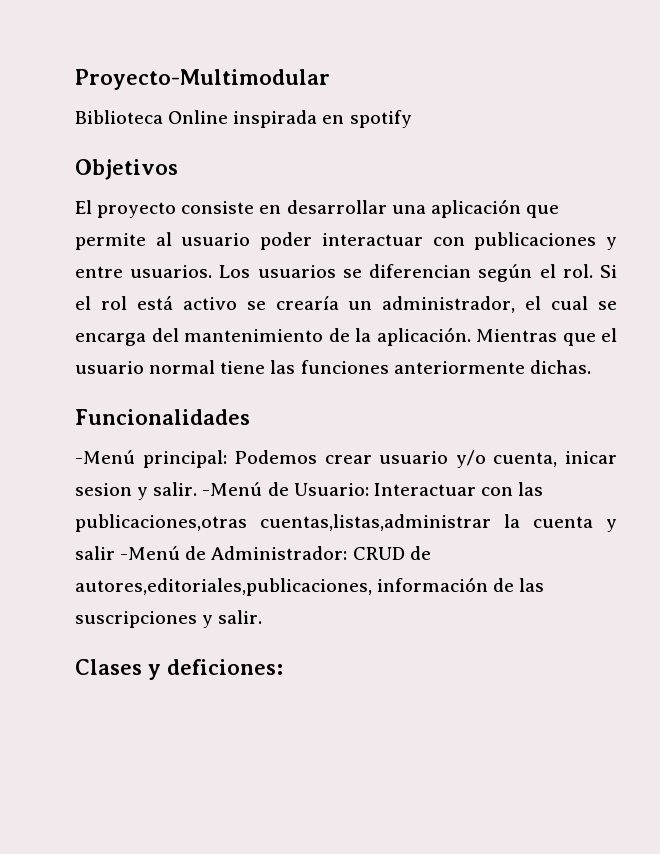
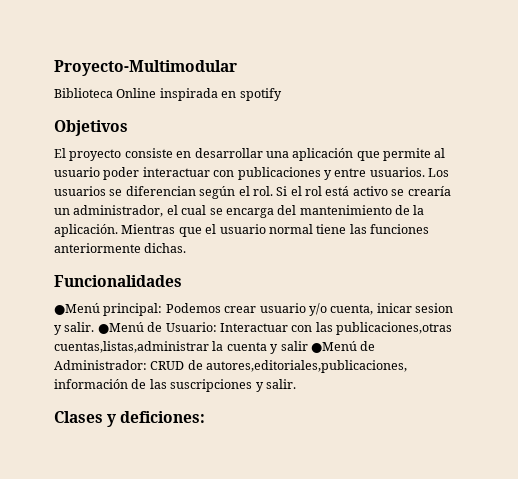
- -Menú principal: Podemos crear usuario y/o cuenta, inicar sesion y salir.
+ ●Menú principal: Podemos crear usuario y/o cuenta, inicar sesion y salir.
- -Menú de Usuario: Interactuar con las publicaciones,otras cuentas,listas,administrar la cuenta y salir -Menú de Administrador: CRUD de autores,editoriales,publicaciones, información de las suscripciones y salir.
+ ●Menú de Usuario: Interactuar con las publicaciones,otras cuentas,listas,administrar la cuenta y salir ●Menú de Administrador: CRUD de autores,editoriales,publicaciones, información de las suscripciones y salir.

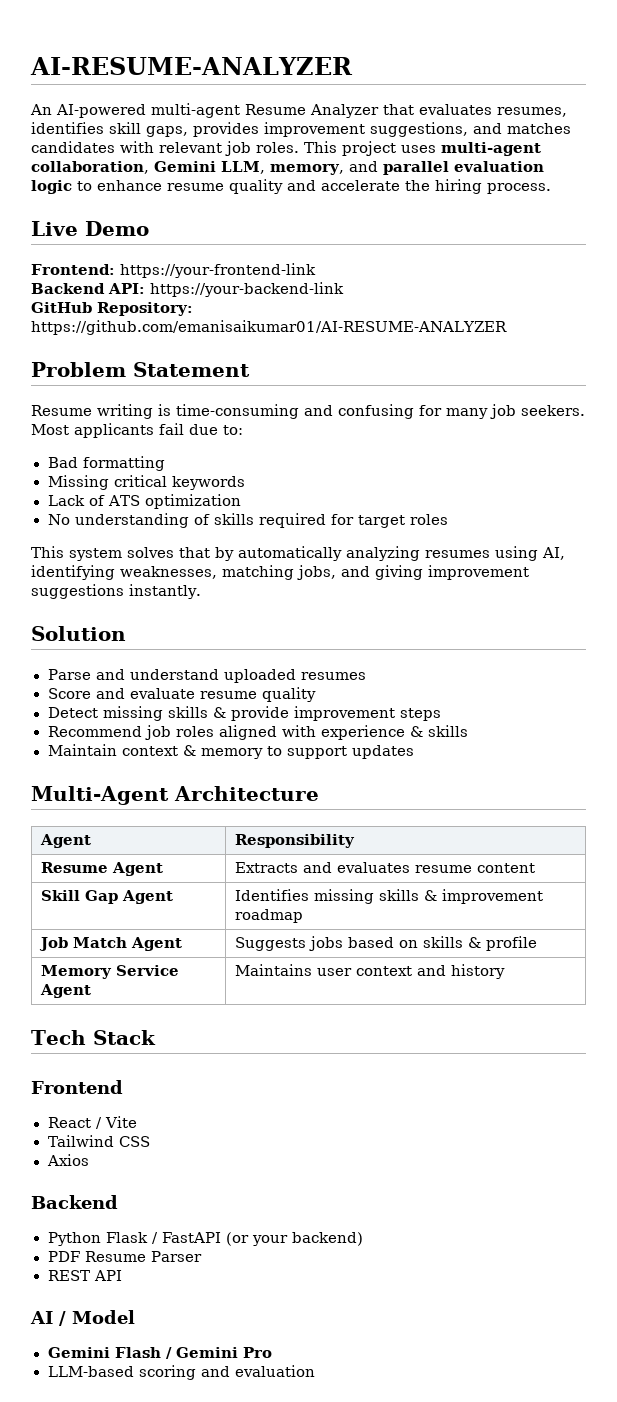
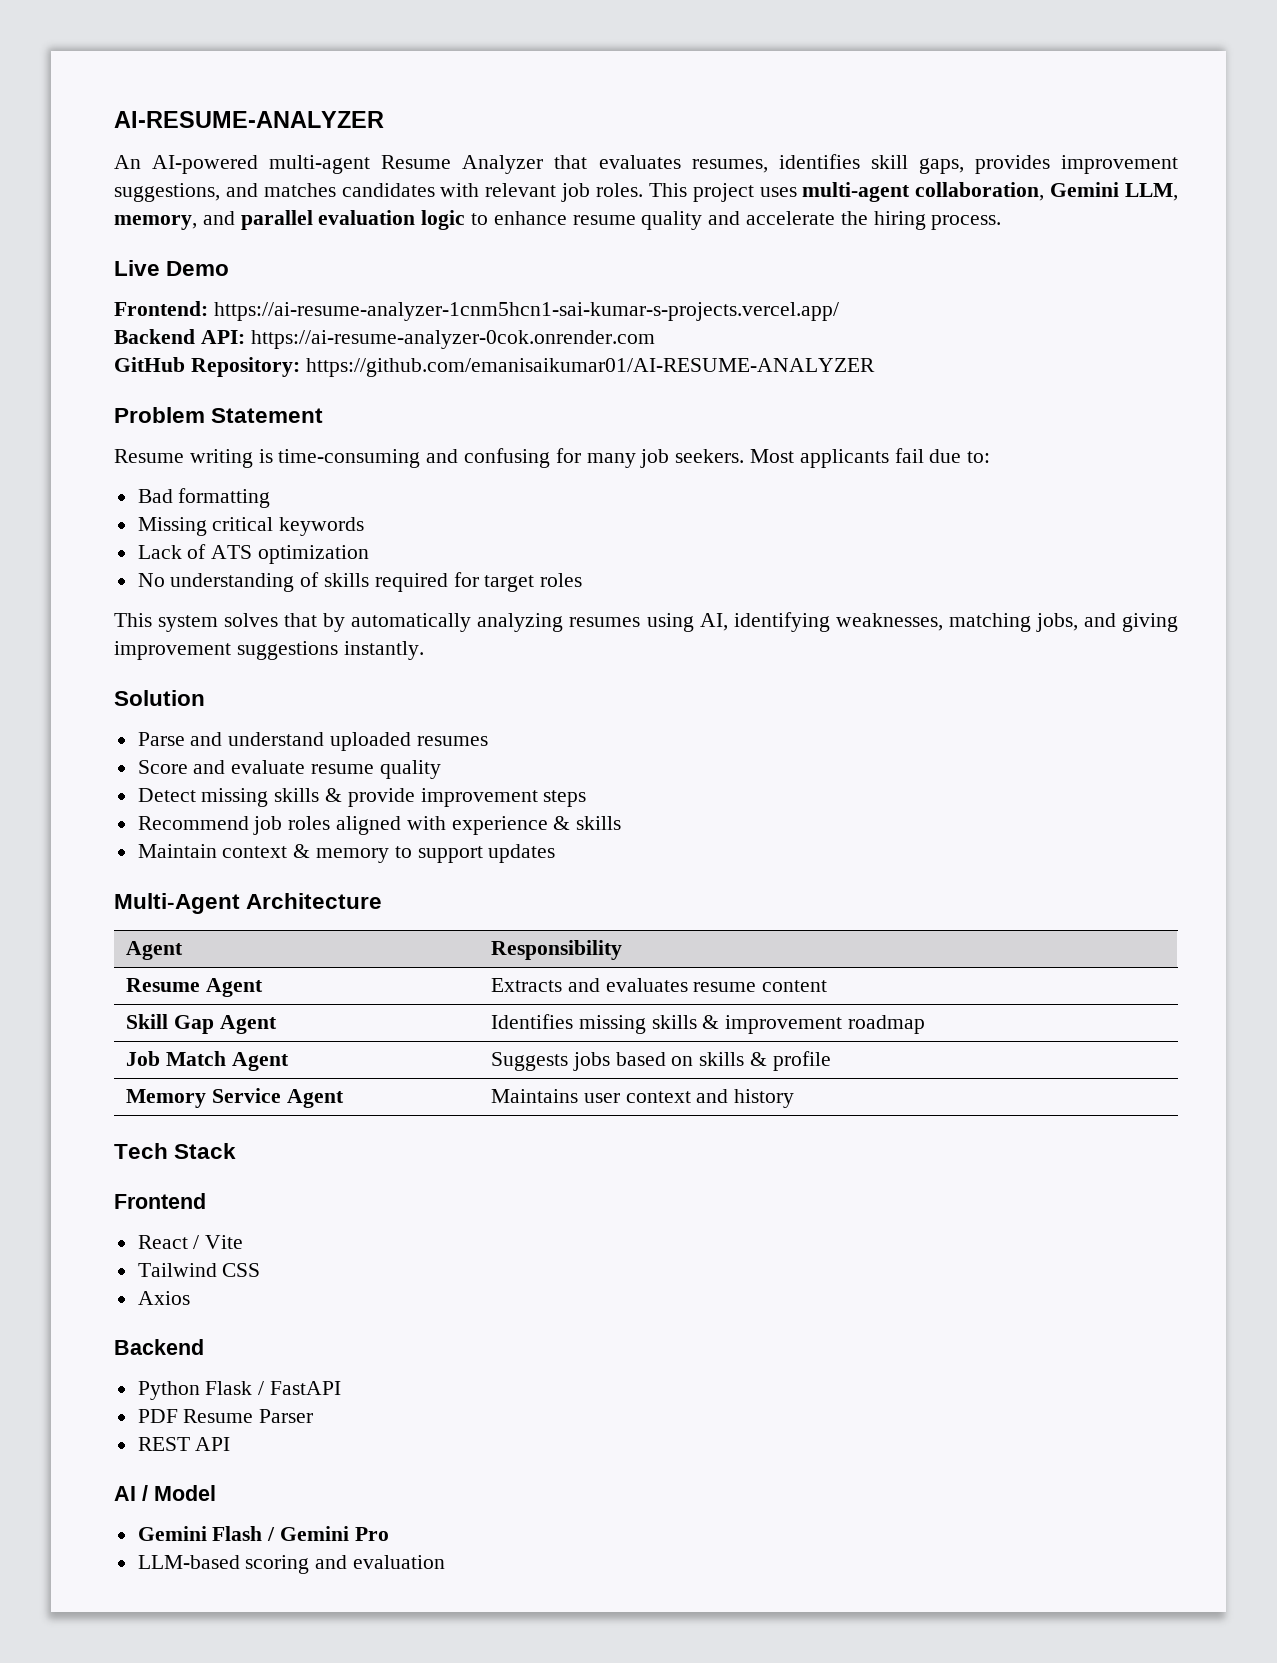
- Frontend: https://your-frontend-link
+ Frontend: https://ai-resume-analyzer-1cnm5hcn1-sai-kumar-s-projects.vercel.app/
- Backend API: https://your-backend-link
+ Backend API: https://ai-resume-analyzer-0cok.onrender.com
- Python Flask / FastAPI (or your backend)
+ Python Flask / FastAPI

________

▶ **What is expected**: Beginning with the line that holds "- Frontend: https://your-frontend-link", please return every line through the end of the data, exactly as written.

▶ **Response to the task**:
- Frontend: https://your-frontend-link
+ Frontend: https://ai-resume-analyzer-1cnm5hcn1-sai-kumar-s-projects.vercel.app/
- Backend API: https://your-backend-link
+ Backend API: https://ai-resume-analyzer-0cok.onrender.com
- Python Flask / FastAPI (or your backend)
+ Python Flask / FastAPI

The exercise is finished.